### WHAT TO DO
Wherever the string "Serif" shows up in the records below, return that line.

Source data:

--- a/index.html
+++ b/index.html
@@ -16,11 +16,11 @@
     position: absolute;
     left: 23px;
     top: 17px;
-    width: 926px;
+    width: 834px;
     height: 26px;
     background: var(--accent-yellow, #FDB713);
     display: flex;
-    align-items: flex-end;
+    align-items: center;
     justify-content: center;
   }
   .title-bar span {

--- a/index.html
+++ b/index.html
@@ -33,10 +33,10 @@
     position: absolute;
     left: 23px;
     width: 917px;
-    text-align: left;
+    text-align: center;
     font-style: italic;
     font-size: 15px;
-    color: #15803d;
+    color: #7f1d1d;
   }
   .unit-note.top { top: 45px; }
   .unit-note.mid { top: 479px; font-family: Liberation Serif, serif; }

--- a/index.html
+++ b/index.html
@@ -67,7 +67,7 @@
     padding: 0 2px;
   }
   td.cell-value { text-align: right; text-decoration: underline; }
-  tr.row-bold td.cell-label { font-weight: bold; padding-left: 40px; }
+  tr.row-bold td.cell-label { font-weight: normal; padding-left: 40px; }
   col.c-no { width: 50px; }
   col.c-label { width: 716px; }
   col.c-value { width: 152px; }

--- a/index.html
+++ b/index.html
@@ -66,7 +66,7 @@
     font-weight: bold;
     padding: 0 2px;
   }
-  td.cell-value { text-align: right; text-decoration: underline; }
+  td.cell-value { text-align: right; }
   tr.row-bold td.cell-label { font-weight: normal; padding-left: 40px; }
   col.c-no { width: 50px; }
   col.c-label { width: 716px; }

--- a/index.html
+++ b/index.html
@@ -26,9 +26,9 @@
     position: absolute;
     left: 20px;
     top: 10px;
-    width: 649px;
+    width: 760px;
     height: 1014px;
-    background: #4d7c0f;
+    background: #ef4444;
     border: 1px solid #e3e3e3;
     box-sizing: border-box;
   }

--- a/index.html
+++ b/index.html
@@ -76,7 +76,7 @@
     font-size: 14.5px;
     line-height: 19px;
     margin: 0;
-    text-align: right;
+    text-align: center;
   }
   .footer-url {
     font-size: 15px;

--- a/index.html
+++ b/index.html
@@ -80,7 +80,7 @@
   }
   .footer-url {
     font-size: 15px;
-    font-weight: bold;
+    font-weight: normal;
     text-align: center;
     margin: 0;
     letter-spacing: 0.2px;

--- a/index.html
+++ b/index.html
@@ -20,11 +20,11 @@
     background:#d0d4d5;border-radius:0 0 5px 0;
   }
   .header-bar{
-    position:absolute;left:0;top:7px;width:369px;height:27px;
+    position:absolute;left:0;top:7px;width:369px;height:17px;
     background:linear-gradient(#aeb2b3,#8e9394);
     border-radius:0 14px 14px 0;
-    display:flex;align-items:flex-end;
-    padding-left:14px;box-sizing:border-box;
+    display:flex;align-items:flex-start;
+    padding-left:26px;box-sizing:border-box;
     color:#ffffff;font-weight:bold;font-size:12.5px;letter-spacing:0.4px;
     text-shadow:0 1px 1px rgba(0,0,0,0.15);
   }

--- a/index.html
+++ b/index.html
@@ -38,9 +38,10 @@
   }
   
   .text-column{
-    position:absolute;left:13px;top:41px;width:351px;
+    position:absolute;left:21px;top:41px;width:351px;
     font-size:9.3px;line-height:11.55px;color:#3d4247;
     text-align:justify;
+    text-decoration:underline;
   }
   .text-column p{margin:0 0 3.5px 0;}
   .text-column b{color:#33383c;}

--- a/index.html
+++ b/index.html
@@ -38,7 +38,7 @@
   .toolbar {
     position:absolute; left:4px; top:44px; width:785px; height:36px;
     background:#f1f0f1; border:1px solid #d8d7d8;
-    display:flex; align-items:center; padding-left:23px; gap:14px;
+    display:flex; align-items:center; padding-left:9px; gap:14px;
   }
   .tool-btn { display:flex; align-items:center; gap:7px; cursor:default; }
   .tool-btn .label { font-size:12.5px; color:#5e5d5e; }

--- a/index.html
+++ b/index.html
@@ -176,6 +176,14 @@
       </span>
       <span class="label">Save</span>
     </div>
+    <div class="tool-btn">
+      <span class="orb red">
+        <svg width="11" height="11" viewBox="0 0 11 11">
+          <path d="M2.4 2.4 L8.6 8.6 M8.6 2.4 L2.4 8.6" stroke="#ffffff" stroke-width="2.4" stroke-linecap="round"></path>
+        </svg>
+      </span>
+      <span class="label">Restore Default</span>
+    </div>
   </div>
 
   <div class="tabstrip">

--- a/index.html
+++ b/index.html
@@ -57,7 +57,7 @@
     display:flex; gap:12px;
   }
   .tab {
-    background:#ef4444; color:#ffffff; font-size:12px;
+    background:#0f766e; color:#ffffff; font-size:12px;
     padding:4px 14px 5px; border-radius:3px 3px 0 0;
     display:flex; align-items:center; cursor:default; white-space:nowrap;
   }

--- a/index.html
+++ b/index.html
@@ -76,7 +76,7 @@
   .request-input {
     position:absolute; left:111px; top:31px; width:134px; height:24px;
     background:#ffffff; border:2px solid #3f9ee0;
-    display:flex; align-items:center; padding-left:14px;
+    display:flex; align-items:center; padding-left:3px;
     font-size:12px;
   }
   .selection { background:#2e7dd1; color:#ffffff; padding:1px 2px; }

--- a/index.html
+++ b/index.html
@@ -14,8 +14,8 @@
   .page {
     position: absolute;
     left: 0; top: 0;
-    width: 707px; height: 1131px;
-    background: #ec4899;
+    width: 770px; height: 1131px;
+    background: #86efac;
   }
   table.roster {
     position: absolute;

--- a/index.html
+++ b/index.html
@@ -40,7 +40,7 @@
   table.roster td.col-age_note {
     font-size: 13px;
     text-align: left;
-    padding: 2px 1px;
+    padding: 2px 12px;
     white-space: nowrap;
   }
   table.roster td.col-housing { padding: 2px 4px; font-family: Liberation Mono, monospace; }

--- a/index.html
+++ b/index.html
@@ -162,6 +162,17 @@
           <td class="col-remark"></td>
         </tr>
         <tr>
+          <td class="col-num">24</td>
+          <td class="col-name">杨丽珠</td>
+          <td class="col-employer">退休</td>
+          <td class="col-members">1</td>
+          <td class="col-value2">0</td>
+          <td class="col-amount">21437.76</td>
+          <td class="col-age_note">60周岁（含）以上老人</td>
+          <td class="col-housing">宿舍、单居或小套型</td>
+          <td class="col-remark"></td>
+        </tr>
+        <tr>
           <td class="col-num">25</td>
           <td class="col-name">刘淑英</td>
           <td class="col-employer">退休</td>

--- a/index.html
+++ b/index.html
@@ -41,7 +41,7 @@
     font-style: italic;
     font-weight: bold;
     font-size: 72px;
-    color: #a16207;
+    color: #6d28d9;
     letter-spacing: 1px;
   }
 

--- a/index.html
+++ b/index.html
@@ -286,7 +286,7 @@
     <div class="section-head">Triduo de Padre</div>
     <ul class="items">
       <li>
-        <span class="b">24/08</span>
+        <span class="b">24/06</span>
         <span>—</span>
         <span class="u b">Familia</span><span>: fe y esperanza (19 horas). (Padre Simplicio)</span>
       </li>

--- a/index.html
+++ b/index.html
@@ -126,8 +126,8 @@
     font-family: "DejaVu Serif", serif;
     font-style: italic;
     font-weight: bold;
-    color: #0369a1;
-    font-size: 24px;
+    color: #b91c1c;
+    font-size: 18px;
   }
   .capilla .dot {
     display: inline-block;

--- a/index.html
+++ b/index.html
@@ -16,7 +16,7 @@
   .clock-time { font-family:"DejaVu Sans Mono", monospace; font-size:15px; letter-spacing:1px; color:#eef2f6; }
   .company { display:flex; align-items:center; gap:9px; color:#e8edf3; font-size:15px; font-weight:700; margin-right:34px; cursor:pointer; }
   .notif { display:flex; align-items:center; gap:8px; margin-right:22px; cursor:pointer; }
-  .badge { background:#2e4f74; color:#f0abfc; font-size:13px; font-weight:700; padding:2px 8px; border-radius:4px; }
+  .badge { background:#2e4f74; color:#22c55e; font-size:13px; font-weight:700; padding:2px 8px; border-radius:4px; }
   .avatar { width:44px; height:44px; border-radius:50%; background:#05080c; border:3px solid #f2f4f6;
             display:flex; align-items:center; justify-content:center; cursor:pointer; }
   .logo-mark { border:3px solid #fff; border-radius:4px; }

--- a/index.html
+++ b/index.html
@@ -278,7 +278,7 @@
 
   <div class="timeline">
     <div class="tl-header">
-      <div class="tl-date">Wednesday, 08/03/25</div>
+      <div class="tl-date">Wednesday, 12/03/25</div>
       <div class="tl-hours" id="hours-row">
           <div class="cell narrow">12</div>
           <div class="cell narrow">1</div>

### RESPONSE
   .unit-note.mid { top: 479px; font-family: Liberation Serif, serif; }
     font-family: "DejaVu Serif", serif;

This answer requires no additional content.